The long, arduous process of narrowing down millions of chemical compounds to just a select few that can be further developed into mature drugs, may soon be shortened, thanks to new artificial intelligence (AI) software.
Genedata, a bioinformatics solutions company headquartered in Basel, Switzerland, has created Imagence, a high content screening image analysis workflow based on deep learning that cuts image analysis times, while increasing data quality and reproducibility of results.
“We have software systems which can more or less analyze almost every assay that you need there, can construct and organize the data, store the data, federate the data and make a decisions along this process,” said Stephen Steigele, the head of science at Genedata said in an exclusive interview with R&D Magazine “What we have now specifically solved is we developed a software where we use artificial intelligence to make a part of this research process extremely easy.”
The task of analyzing high content screening images is often labor-intensive and time-consuming, involving several different levels of expertise with several manual steps, like the selection of extracted features or correct detection of cells. This process, which can take many weeks, is reduced to only a few hours using the new technology.
The traditional process of analyzing high content screening images needs to be improved, said Steigele. Much more complex phenotypic assays as biologically-relevant model systems are needed in the future for early drug discovery, safety assessment and even to replace more animal models with strong predictive in-vitro assays.
Currently, to develop a small molecule drug, organizations need to first identify which proteins cause the given disease and then find the molecules that can target this protein.
“This is needle in the haystack searching,” Steigele said. “Typically, you have to test millions of compounds to achieve that, following many iterations to refine the chemical molecule with respect to many factors such as bioavailability, toxicity, metabolism, etc. This is a very lengthy process, which can take up to 10 years.”
Imagence helps to speed up this process.
In traditional high-content image analysis, scientists must design the image analysis by handcrafting many hundreds of features, including cell size or fluorescence intensity, when using labeled proteins.

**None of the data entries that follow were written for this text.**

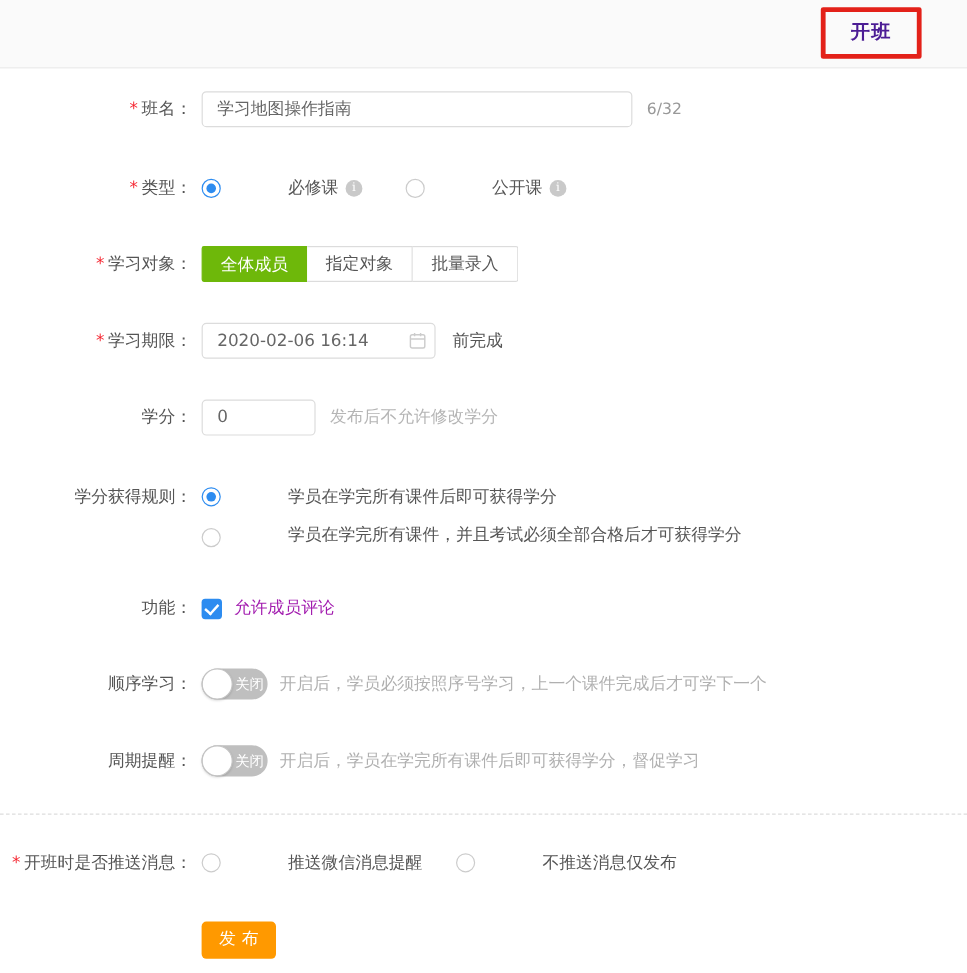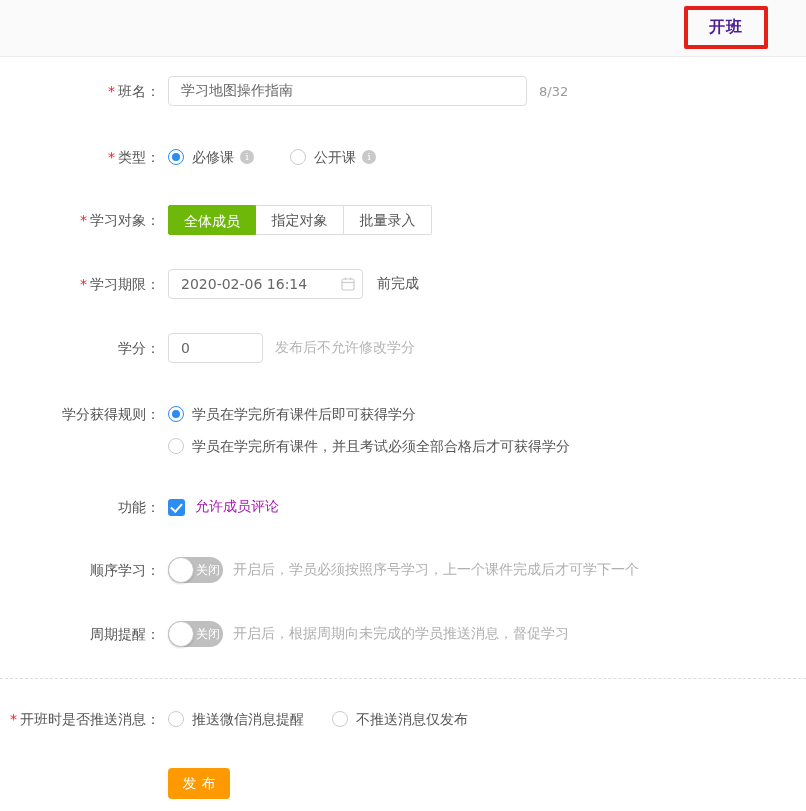"8/32" span.counter { text: 8/32 -> 6/32 }
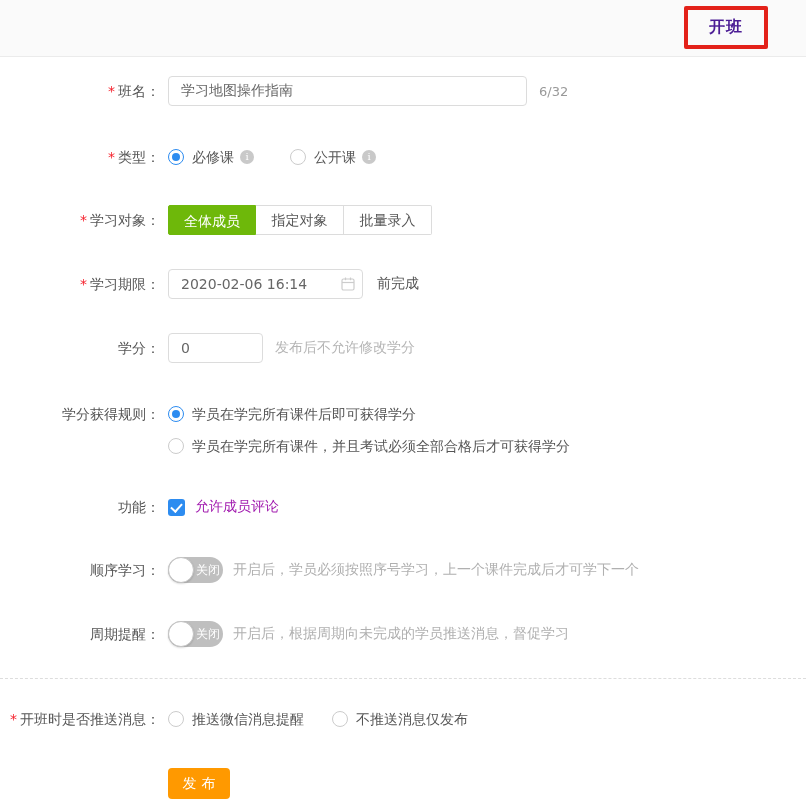"必修课" .radio-option { gap: none -> 48px }
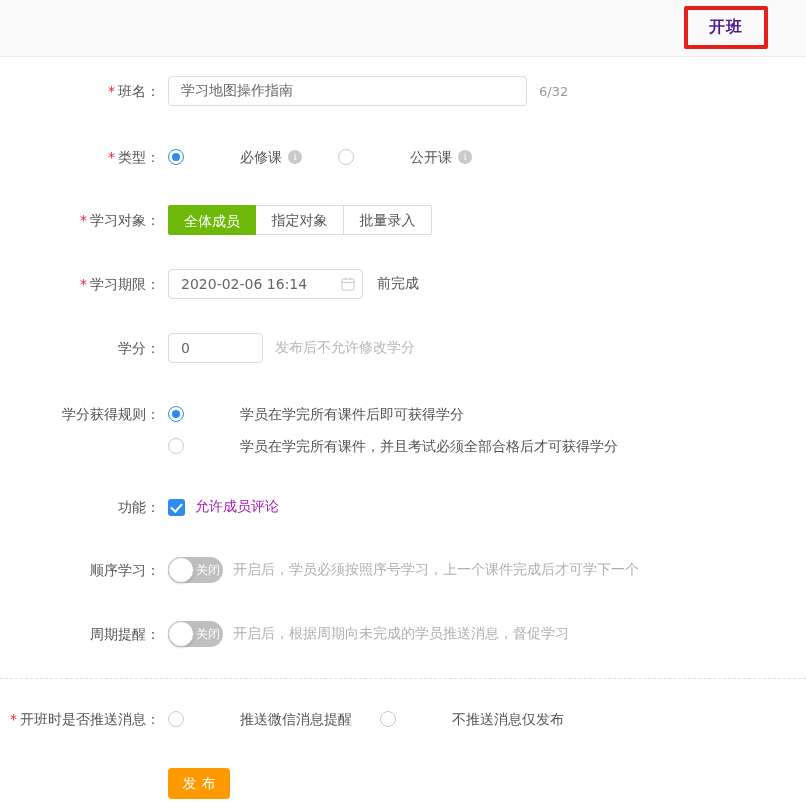"学员在学完所有课件，并且考试必须全部合格后才可获得学分" .radio-stack .radio-option + .radio-option { align-items: none -> flex-end }
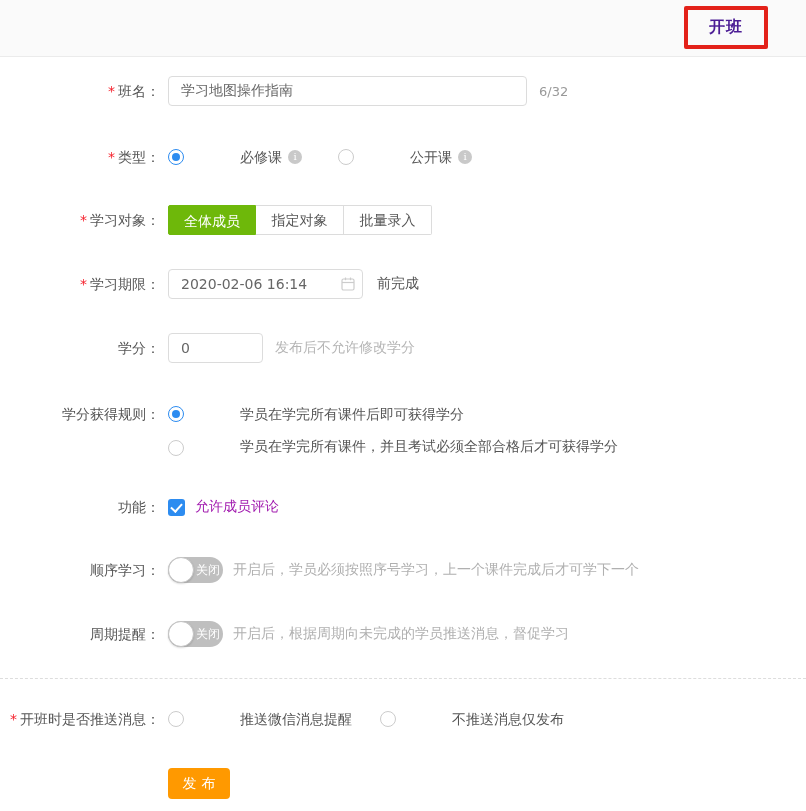"开启后，根据周期向未完成的学员推送消息，督促学习" span.toggle-hint { text: 根据周期向未完成的学员推送消息 -> 学员在学完所有课件后即可获得学分 }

In contrast to this complex procedure, the new deep-learning technology shortens this process by presenting very intuitive maps of the phenotypic space just a few minutes after loading the image data to the system. An assay biologist can then start immediately to define phenotype classes and to review the images of a few hundred cells to generate a tailored deep-learning model for analysis of this assay. This process overall takes just a few hours in total, rather than days or weeks in a classical setup.
Steigele said the technology used to identify different images is similar to the software used by major companies like Facebook and Google to identify whether a given picture is of a dog or a car.
The new software—which was first publicly demonstrated at the SLAS Advanced 3D Human Models and High-Content Analysis Conference in the Netherlands in October 2018—allows biologists to set up and analyze high-content screens without image analysis expertise, reducing the amount of people needed to complete the drug discovery process.
To create the new system, Genedata collaborated with several biopharmaceutical industry leaders who had expressed the need for more efficient ways to analyze high-content screening images. The industry leaders also wanted to eliminate human bias and enable scientists to better understand and examine specific cell biology.
When the system is implemented on a large scale, it will allow drug discovery companies to automate their analysis of phenotypic high content screens and ultimately scale up their operations, while reducing time consuming, labor-intensive work without sacrificing speed on R&D projects.
According to Steigele, Imagence can work on virtually any disease.
“We are quite agnostic, have worked on a dozen examples from our customers, and we’ve worked with a diverse set of diseases,” he said.
“Pharma needs very systematic tests that can be easily repeated, and easily set up in more or less in the same format,” he added.
Steigele also said Imagence could lead to better personalized medicine because it will enable scientists to automatically in just a few seconds adapt and retune the image analysis across sometimes very heterogeneous human sample material such as biopsies in the clinic.
The company plans to license the Genedata Imagence software in 2019.